Experiment 1 involved the ingestion of allulose in order to determine the single maximum dose for occasional consumption. A daily single dose of D-allulose was administered for each week, starting with 0.1 g/kg·body weight (BW) for the first week, 0.2 g/kg·BW for the third week, 0.3 g/kg·BW for the fifth week, 0.4 g/kg·BW for the seventh week, 0.5 g/kg·BW for the ninth week, and 0.6 g/kg·BW for the 11th week. A wash-out period of one week was allowed every other week to avoid adaption.

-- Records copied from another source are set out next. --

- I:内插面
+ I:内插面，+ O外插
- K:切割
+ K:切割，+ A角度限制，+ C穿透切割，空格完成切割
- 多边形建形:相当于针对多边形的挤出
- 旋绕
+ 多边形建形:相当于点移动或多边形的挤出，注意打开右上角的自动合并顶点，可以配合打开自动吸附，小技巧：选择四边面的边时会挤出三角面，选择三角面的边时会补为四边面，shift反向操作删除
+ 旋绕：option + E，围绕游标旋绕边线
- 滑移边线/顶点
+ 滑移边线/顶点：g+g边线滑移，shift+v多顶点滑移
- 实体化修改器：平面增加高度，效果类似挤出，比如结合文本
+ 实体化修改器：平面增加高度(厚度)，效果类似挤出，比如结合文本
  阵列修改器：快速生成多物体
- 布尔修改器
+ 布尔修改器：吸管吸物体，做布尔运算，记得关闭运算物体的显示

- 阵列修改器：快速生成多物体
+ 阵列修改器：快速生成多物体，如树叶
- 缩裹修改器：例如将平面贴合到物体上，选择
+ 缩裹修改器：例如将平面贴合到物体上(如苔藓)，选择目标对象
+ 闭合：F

One female subject failed to complete Experiment 1 due to illnesses unrelated to the experiment. All male subjects completed the study satisfactorily. The amount of D-allulose consumed in the liquid beverage was calculated based on the unit body weight of the subjects; details are listed in Table 1. According to the rules set by the study, the GI test for D-allulose intake would be terminated if and when even one item in the diarrhea or GI symptom list was recorded at the severe level (grade 3) during the study period. Accordingly, the dose administered just before the termination of the study was defined as the maximum single dose of D-allulose for occasional ingestion.

Table 1.

Dose of sucrose or D-allulose included in the test drinks for occasional ingestion.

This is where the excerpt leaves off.